Single cell transcriptomics identifies distinct choroid cell populations involved in visually guided eye growth

Abstract

Introduction Postnatal ocular growth is regulated by a vision-dependent mechanism, termed emmetropization, which acts to minimize refractive error through coordinated growth of the ocular tissues. The choroid participates in the emmetropization process via the production of scleral growth regulators that control ocular elongation and refraction. Methods To elucidate the role of the choroid in emmetropization, we used single-cell RNA sequencing (scRNA-seq) to characterize the cell populations in the chick choroid and compare gene expression changes in these cell populations when the eye is undergoing emmetropization. Emmetropization was modeled by inducing form deprivation myopia in 3 -4 day old chicks via application of translucent occluders to one eye for a period of 10 days followed by 24 hrs of unrestricted vision (by removing the occluder). Numerous studies have previously shown that visual form deprivation stimulates axial elongation and myopia, and upon removal of the occluder, the myopic chick eye rapidly slows its rate of axial elongation to recover from the induced myopia and regain emmetropia. The contralateral, untreated eyes served as controls. Results UMAP clustering analysis identified 24 distinct cell clusters in all chick choroids. 7 clusters were identified as fibroblast subpopulations; 5 clusters represented different populations of endothelial cells; 4 clusters were CD45+ macrophages, T cells and B cells; 3 clusters were Schwann cell subpopulations; and 2 clusters were identified as melanocytes.
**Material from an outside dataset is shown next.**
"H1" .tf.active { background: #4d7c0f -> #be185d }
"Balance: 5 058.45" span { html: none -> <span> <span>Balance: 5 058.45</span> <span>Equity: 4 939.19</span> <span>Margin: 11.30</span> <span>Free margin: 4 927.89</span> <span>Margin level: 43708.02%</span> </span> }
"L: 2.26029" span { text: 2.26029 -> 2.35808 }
Additionally, single populations of RBCs, plasma cells and neuronal cells were identified. Significant changes in gene expression between control and treated choroids were identified in 17 cell clusters, representing 95% of total choroidal cells. The majority of gene expression changes were relatively small (< 2 fold). The greatest changes in gene expression were identified in a rare cell population (0.11% - 0.49% of total choroidal cells). This population expressed neuron-specific genes as well as several opsin genes suggestive of a rare neuronal cell population that is potentially light sensitive. Discussion Our results, for the first time, provide a comprehensive profile of the major choroidal cell types and their gene expression changes during the process of emmetropization and provide insights into the canonical pathways and upstream regulators that coordinate postnatal ocular growth.